Just before he turned 22 years old, he joined Ayr architects J. & H. V. Eaglesham as an assistant. Twelve months later, he moved to Perth to join Maclaren & Mackay. He later became their chief draughtsman.

It was in Perth that he began his own practice, at 5 St John Street, in the shadow of the ancient St John's Kirk, in December 1909. He entered the competition to design Perth City Hall in 1911, but he was not successful. In 1923, his offices moved to 36 George Street. Around the same time, he went into partnership with John Guthrie Lornie Glass. Glass continued the practice after Thomson's death.
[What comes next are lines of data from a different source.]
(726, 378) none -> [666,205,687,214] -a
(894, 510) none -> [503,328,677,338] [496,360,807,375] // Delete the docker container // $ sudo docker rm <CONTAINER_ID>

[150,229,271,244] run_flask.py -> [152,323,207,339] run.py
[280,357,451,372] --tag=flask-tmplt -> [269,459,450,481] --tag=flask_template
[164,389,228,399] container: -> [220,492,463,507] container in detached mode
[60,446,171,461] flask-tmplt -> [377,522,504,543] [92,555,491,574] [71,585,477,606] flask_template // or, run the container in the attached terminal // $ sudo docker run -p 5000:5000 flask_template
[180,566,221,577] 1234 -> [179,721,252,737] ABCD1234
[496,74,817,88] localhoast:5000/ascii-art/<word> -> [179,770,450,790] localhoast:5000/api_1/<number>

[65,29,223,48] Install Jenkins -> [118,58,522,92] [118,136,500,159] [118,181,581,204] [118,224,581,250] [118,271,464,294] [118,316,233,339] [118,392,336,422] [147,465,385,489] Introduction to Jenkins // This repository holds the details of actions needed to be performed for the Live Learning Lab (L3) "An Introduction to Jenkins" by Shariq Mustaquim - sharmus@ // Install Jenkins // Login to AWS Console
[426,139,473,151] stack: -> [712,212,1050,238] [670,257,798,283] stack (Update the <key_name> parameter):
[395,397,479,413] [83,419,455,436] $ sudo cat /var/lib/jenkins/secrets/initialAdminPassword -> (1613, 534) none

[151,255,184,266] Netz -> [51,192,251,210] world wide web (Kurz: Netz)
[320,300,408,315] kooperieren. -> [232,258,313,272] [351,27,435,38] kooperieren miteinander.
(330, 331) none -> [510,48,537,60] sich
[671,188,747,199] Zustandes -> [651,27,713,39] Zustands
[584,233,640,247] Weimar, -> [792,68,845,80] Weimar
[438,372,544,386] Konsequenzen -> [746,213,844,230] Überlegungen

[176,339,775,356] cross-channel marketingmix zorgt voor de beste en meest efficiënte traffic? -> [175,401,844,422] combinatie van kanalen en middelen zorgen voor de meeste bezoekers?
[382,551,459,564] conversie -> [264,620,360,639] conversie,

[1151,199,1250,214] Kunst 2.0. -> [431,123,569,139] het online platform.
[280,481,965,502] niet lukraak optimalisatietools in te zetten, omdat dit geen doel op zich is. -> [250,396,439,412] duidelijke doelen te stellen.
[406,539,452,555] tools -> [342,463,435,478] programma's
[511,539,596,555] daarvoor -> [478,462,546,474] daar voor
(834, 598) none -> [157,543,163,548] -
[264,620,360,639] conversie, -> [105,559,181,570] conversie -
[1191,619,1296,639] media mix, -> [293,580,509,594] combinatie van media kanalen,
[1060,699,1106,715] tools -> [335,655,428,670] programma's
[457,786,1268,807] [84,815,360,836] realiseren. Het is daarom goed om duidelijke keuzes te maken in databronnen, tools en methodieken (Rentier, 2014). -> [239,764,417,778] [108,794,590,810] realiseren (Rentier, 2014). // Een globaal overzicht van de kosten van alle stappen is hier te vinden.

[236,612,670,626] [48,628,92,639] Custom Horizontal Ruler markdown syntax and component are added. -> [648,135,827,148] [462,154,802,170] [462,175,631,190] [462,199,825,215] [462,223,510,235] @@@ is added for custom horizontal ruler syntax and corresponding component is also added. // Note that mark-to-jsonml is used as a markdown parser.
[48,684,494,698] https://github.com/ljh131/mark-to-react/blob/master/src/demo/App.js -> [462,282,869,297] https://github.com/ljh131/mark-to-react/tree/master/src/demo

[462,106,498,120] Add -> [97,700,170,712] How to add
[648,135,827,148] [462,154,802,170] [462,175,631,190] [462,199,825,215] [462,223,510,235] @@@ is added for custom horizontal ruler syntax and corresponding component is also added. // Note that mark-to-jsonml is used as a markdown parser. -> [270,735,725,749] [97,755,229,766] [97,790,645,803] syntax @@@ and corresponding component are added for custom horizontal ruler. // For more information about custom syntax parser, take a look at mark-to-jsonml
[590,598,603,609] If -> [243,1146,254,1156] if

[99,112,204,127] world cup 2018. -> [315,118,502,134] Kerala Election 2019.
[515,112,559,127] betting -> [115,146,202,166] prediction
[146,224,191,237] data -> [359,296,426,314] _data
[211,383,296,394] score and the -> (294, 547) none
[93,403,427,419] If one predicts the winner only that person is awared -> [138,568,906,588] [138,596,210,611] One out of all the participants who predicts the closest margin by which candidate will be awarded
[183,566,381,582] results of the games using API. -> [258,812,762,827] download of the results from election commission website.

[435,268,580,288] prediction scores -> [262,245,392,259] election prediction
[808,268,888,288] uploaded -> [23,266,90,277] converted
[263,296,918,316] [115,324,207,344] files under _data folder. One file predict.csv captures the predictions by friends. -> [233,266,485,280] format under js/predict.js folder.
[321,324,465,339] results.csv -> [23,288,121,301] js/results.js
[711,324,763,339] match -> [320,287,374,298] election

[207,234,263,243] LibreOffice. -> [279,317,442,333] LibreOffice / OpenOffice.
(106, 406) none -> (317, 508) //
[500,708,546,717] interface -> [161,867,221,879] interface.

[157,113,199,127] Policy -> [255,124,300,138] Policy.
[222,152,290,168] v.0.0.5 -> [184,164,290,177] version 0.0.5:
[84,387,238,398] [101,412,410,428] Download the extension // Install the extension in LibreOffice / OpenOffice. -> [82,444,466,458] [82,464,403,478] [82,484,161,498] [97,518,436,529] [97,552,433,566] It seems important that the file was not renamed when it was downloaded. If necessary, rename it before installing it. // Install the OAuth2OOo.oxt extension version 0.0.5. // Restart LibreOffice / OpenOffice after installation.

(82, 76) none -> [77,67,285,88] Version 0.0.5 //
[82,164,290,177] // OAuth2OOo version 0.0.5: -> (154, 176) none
===Selected notable works===
- St Leonard's Church, Perth (1921; decoration and furniture) – now Category B listed
- Bridgend War Memorial, Aberfeldy (1922) – now Category C listed
- Waverley Hotel, Inverness (1937; extension) – now Category C listed
- Free Presbyterian Church, Perth (1938) – now Category C listed

==Personal life==
Thomson joined the Dundee Institute of Architects in 1911. In 1932, he was elected a fellow of the Royal Institute of British Architects (RIBA). His nominators were Donald Alexander Stewart and Robert Matthew Mitchell of Perth and William Salmond of Dundee. Thomson also served on the RIBA council for a period.

Thomson retired in 1954, aged about 80.

==Death==
Thomson died at 11 Barossa Place in Dundee in 1962, aged 87. He had been living in Blackfriars Street, Perth, behind Atholl Crescent.